Dünyanın en eski yerleşim bölgelerinden biri olan Ninova, eski çağ şehirleri arasında yer alır. Bu özelliğinden dolayı, arkeolojik çalışma yapan araştırmacılar bu bölgede çeşitli kazılar yapar. Arkeolojik kazıların ve araştırmaların Ninova’da yoğunlaşmasının en büyük sebebi, eski uygarlıklar hakkında verilere ulaşılmak istenmesidir. Şehirde çalışma yapan Arkeologlar, kendilerine neden bu bölgede sürekli kazılar yapıldığı sorulduğunda, Asur ve Babil uygarlıkları hakkında bilgi toplamak adına yaptıklarını belirtmişlerdir.

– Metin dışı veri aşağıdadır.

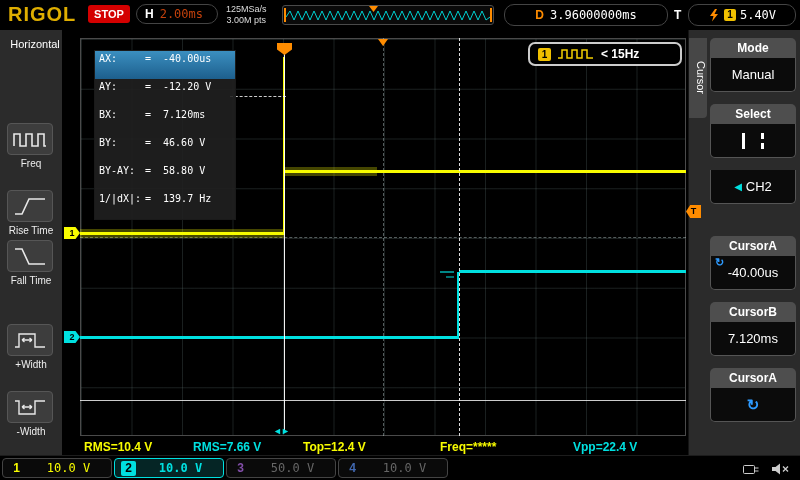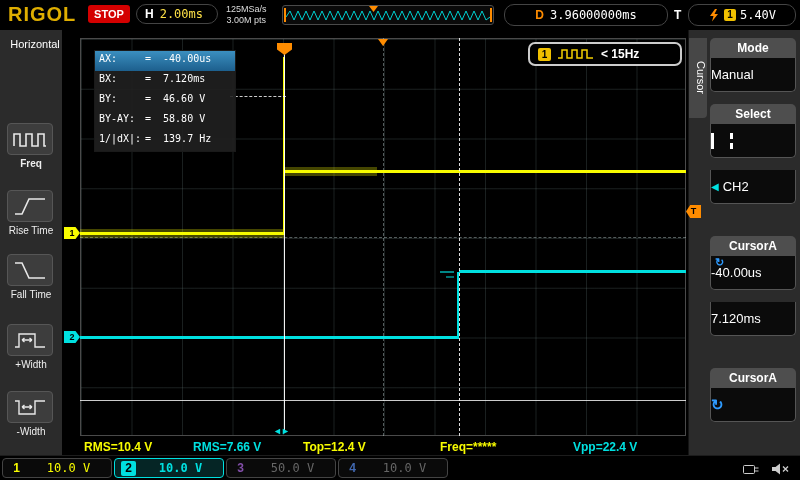--- a/index.html
+++ b/index.html
@@ -11,7 +11,7 @@
   .stop{position:absolute;left:88px;top:5px;width:42px;height:18px;background:#d40000;border-radius:3px;color:#fff;font-weight:bold;font-size:11px;line-height:18px;text-align:center;}
   .hbox{position:absolute;left:136px;top:4px;width:82px;height:20px;border:1px solid #444;border-radius:10px;display:flex;align-items:center;gap:6px;padding:0 8px;box-sizing:border-box;}
   .hletter{color:#fff;font-weight:bold;font-size:12px;}
-  .hval{color:#fde047;font-size:12px;font-family:"DejaVu Sans Mono",monospace;}
+  .hval{color:#c2410c;font-size:12px;font-family:"DejaVu Sans Mono",monospace;}
   .rate{position:absolute;left:226px;top:4px;color:#ddd;font-size:9px;line-height:11px;text-align:center;}
   .preview{position:absolute;left:282px;top:5px;width:212px;height:20px;border:1px solid #4a4a4a;background:#0a0a0a;border-radius:3px;box-sizing:border-box;}
   .pv-trig{position:absolute;left:86px;top:0;width:9px;height:6px;background:#ff8c00;clip-path:polygon(0 0,100% 0,50% 100%);}

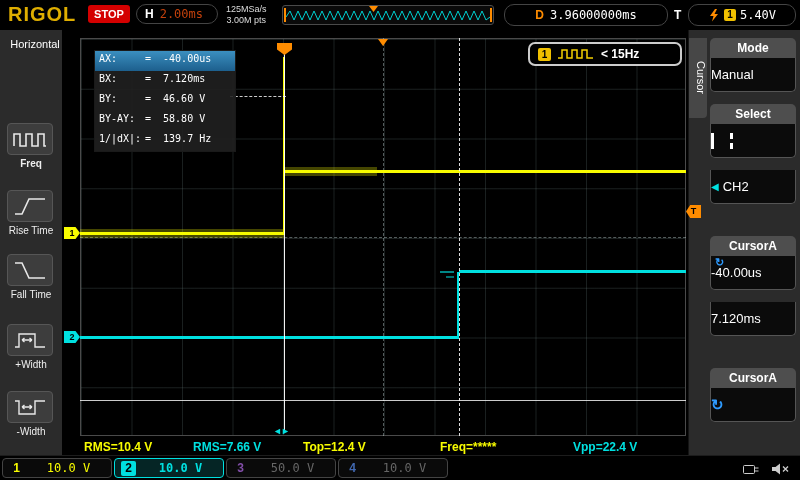--- a/index.html
+++ b/index.html
@@ -56,7 +56,7 @@
   .delay-marker{position:absolute;left:316px;top:9px;width:10px;height:7px;background:#ff8c00;clip-path:polygon(0 0,100% 0,50% 100%);}
 
   .cursor-box{position:absolute;left:32px;top:20px;width:140px;background:rgba(32,32,32,.9);border:1px solid #1a1a1a;font-family:"DejaVu Sans Mono",monospace;font-size:10px;z-index:8;}
-  .cb-row{display:flex;height:20px;line-height:16px;padding:0 4px;color:#fff;}
+  .cb-row{display:flex;height:28px;line-height:16px;padding:0 4px;color:#fff;}
   .cb-row.hl{background:linear-gradient(#3b8fc0,#1d5f8d);}
   .cb-label{width:46px;white-space:pre;}
   .cb-val{white-space:pre;}

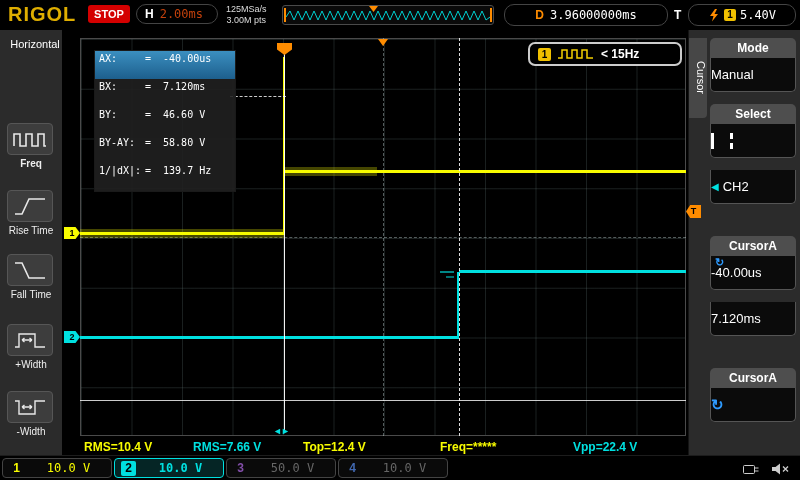--- a/index.html
+++ b/index.html
@@ -73,7 +73,7 @@
   .r-tab{position:absolute;left:0;top:8px;width:18px;height:80px;background:#474747;color:#fff;font-size:11px;writing-mode:vertical-rl;text-align:center;border-radius:0 0 4px 0;}
   .menu-item{position:absolute;left:21px;width:86px;cursor:pointer;}
   .mi-label{height:20px;background:#4e4e4e;border-radius:5px 5px 0 0;color:#fff;font-size:12px;font-weight:bold;text-align:center;line-height:20px;}
-  .mi-value{position:relative;height:34px;background:#0b0b0b;border:1px solid #555;border-top:none;border-radius:0 0 5px 5px;color:#fff;font-size:13px;display:flex;align-items:center;justify-content:flex-start;gap:4px;box-sizing:border-box;}
+  .mi-value{position:relative;height:34px;background:#0b0b0b;border:1px solid #555;border-top:none;border-radius:0 0 5px 5px;color:#fff;font-size:13px;display:flex;align-items:center;justify-content:center;gap:4px;box-sizing:border-box;}
   .rot-icon{color:#2e9bff;font-weight:bold;font-size:15px;}
   .rot-corner{position:absolute;left:4px;top:0px;font-size:11px;}
   .sel-bar-solid{display:inline-block;width:3px;height:16px;background:#fff;margin-right:12px;}

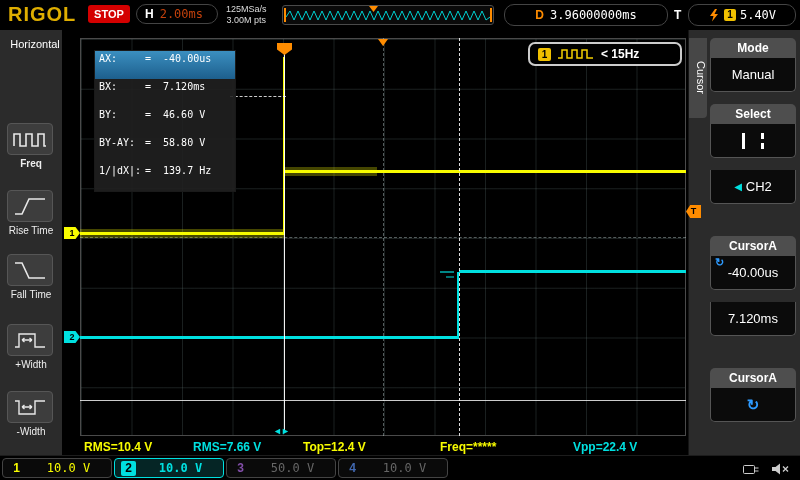--- a/index.html
+++ b/index.html
@@ -211,6 +211,10 @@
           <span class="cb-val">=  -40.00us</span>
         </div>
       <div class="cb-row">
+          <span class="cb-label">AY:</span>
+          <span class="cb-val">=  -12.20 V</span>
+        </div>
+      <div class="cb-row">
           <span class="cb-label">BX:</span>
           <span class="cb-val">=  7.120ms</span>
         </div>

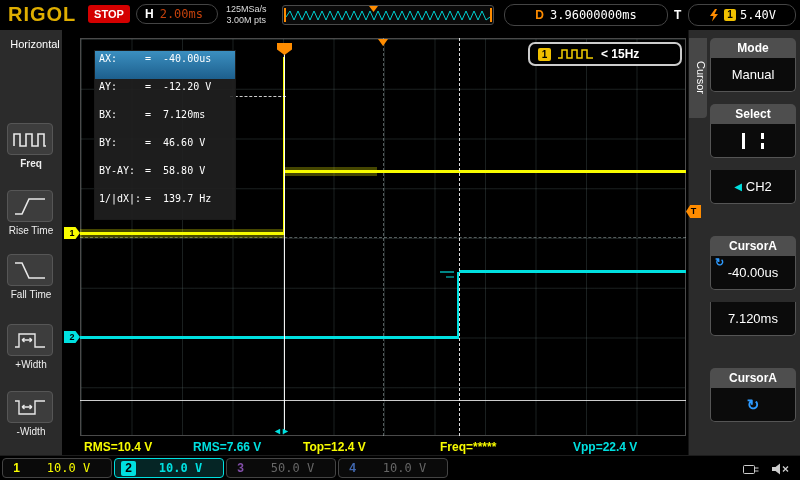--- a/index.html
+++ b/index.html
@@ -134,7 +134,7 @@
   <div class="lsidebar">
     <div class="ls-title">Horizontal</div>
 
-    <div class="nav-item" style="top:93px;font-weight:bold;">
+    <div class="nav-item" style="top:93px;">
       <div class="nav-icon">
         <svg width="36" height="24">
             <path d="M2 19 V7 H8 V19 H14 V7 H20 V19 H26 V7 H32 V19 H34" stroke="#e8e8e8" stroke-width="1.6" fill="none"></path>

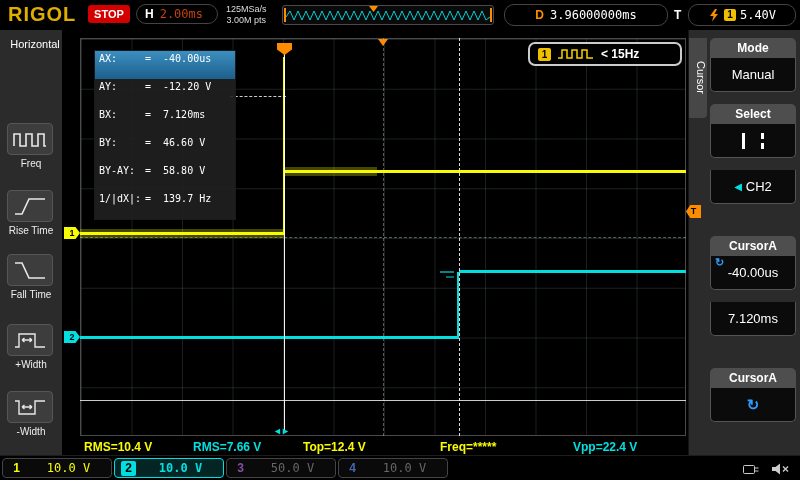--- a/index.html
+++ b/index.html
@@ -150,7 +150,7 @@
       </div>
       <div class="nav-label">Rise Time</div>
     </div>
-    <div class="nav-item" style="top:224px;">
+    <div class="nav-item" style="top:210px;">
       <div class="nav-icon">
         <svg width="36" height="24">
             <path d="M3 5 H10 L17 20 H33" stroke="#e8e8e8" stroke-width="1.6" fill="none"></path>

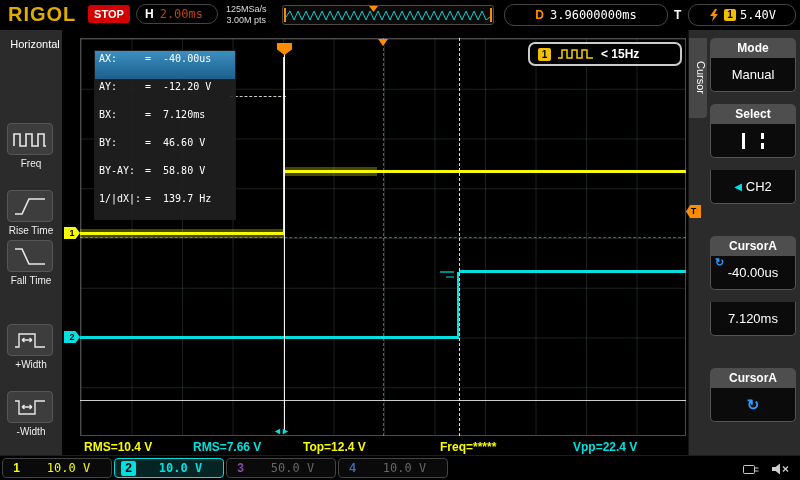--- a/index.html
+++ b/index.html
@@ -281,6 +281,7 @@
     </div>
 
     <div class="menu-item" style="top:272px;">
+      <div class="mi-label">CursorB</div>
       <div class="mi-value">
           <span>7.120ms</span>
         </div>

Ninova şehrinin bulunduğu yerdeki diğer şehirler incelendiğinde, neredeyse tamamının Asurlular tarafından kurulduğu görülür. Asurlulardan sonra da bütün şehirlere Babiller hakim olmuştur. Babillerin bölgeyi ele geçirmelerinden sonra, Ninova şehrinin yanında bulunan Musul şehri çok daha popüler hale gelmiş, bunun sonucunda da Ninova eski değerini büyük oranda yitirmiştir.

Ninova Kütüphanesi

Asurbanipal’in (Asurluların son büyük kralı) tarihteki önemi sanat, din ve bilim gibi konulara duyduğu ilginin sonucu olarak yaptığı işlerden kaynaklanmaktadır. Ortadoğu’nun sistemli bir biçimde toplanıp derlenen ilk kitaplığını Ninova’da o kurmuştur. Bu kütüphaneden günümüze kadar kalan yaklaşık 20.000 tane tablet British Müzesi’ndedir. Asurbanipal’in emrinde çalışanlar, onun isteği üzerine tapınak kitaplıklarında buldukları her türlü metnin kopyasını ya da aslını topladılar. Bu metinler; Kalah (günümüz Nimrud, Irak toprakları), Ninive ve Asur’dan getirilen tablet koleksiyonuna eklendi. Metinlerin çoğu güneş, ay, yıldız ve gezegenlerin hareketlerine, gözlenen belli olaylara, bitki, insan ve hayvanların özellikleri ile davranışlarına dayanan fal metinlerden oluşmaktadır. Bu metinlerin dışında Asurbanipal’in yazıcılarının eğitimi için gereken Akadça, Sümerce ve farklı dillerde sözlükler de mevcuttur.

Ninova Şehri

Asurbanipal, ayin, masal, büyü, atasözü ve dua gibi metinlerin yanında gerek din dışı ve gerekse dinsel birçok eseri de kütüphanesine getirtmiştir. Gılgamış, Yaradılış, Anzu, Etana ve Irra gibi meşhur Mezopotamya destanlarının günümüze kadar ulaşmasında, Asurbanipal’in kurduğu bu kütüphane büyük bir rol oynamıştır.